WHAT IS REQUIRED: Keep the pictures out of the copy and print all the entries below exactly.

------------------------------------------------------------------------

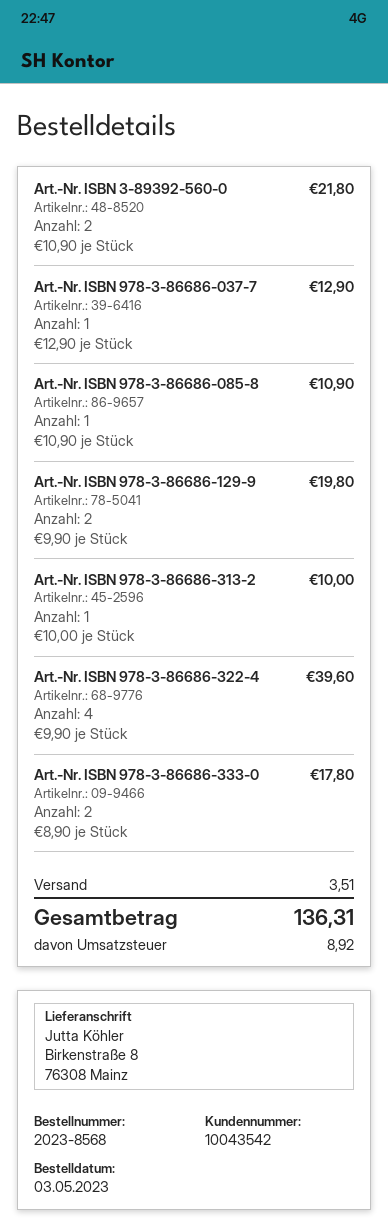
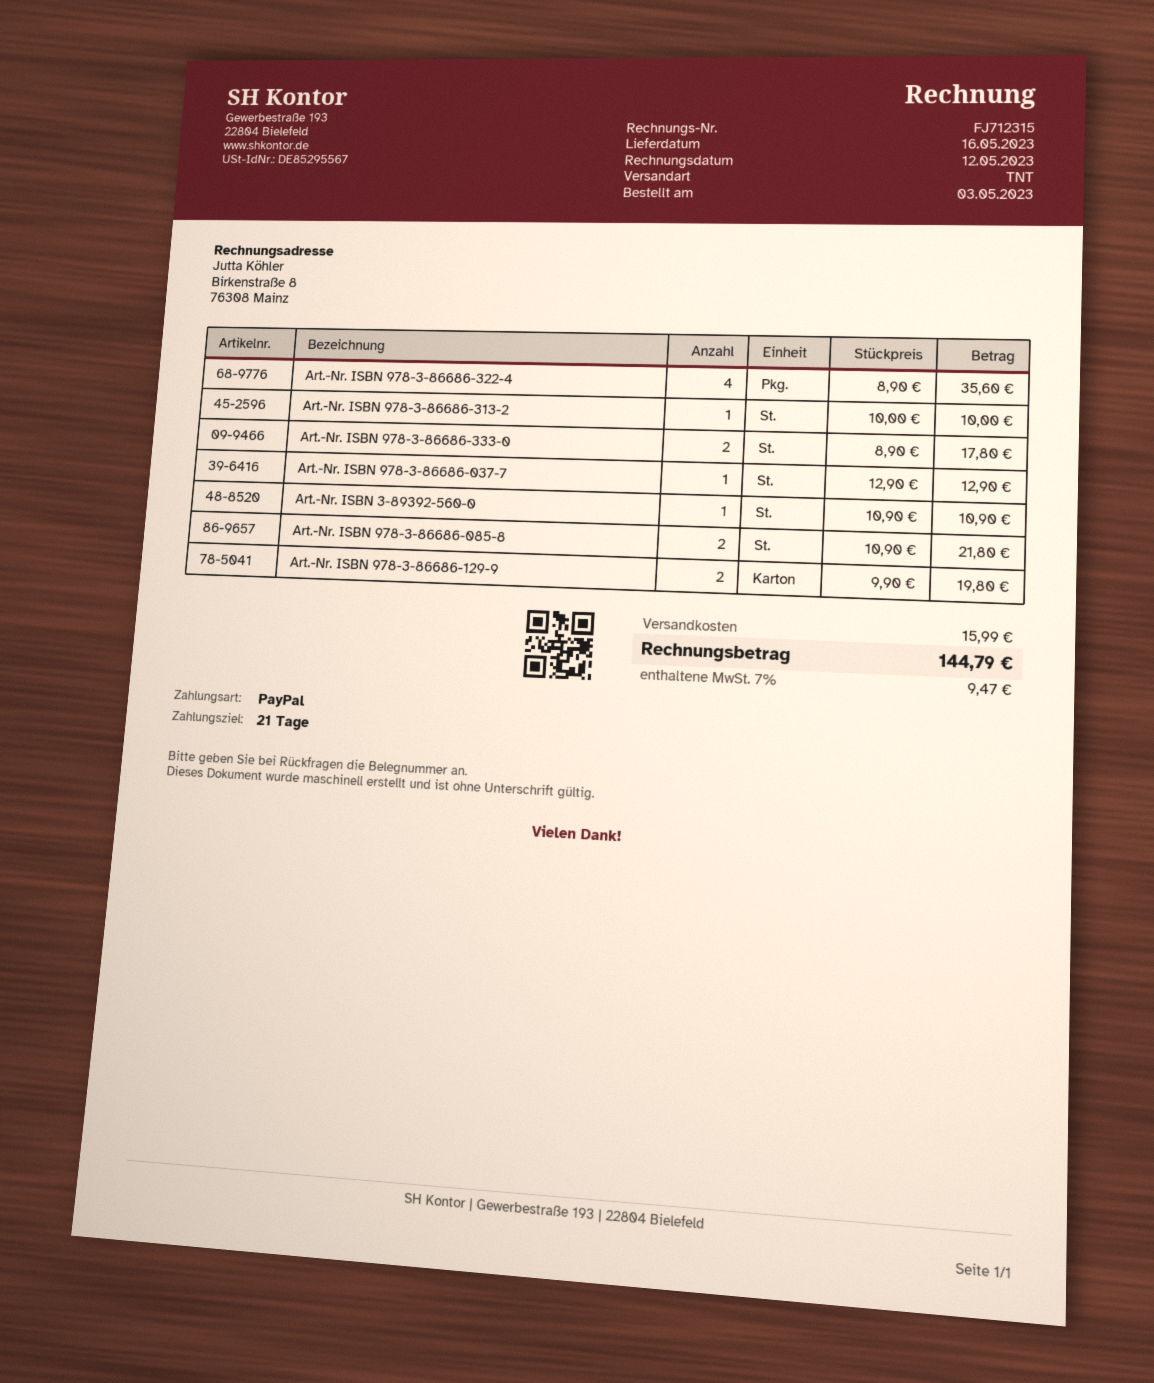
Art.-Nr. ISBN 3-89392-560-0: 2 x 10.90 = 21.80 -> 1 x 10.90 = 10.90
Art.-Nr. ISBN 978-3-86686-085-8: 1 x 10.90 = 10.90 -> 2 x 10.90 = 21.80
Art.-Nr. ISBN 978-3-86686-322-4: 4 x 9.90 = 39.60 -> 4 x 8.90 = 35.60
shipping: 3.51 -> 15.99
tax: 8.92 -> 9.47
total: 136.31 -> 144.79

------------------------------------------------------------------------

RESPONSE TO THE TASK:
Art.-Nr. ISBN 3-89392-560-0: 2 x 10.90 = 21.80 -> 1 x 10.90 = 10.90
Art.-Nr. ISBN 978-3-86686-085-8: 1 x 10.90 = 10.90 -> 2 x 10.90 = 21.80
Art.-Nr. ISBN 978-3-86686-322-4: 4 x 9.90 = 39.60 -> 4 x 8.90 = 35.60
shipping: 3.51 -> 15.99
tax: 8.92 -> 9.47
total: 136.31 -> 144.79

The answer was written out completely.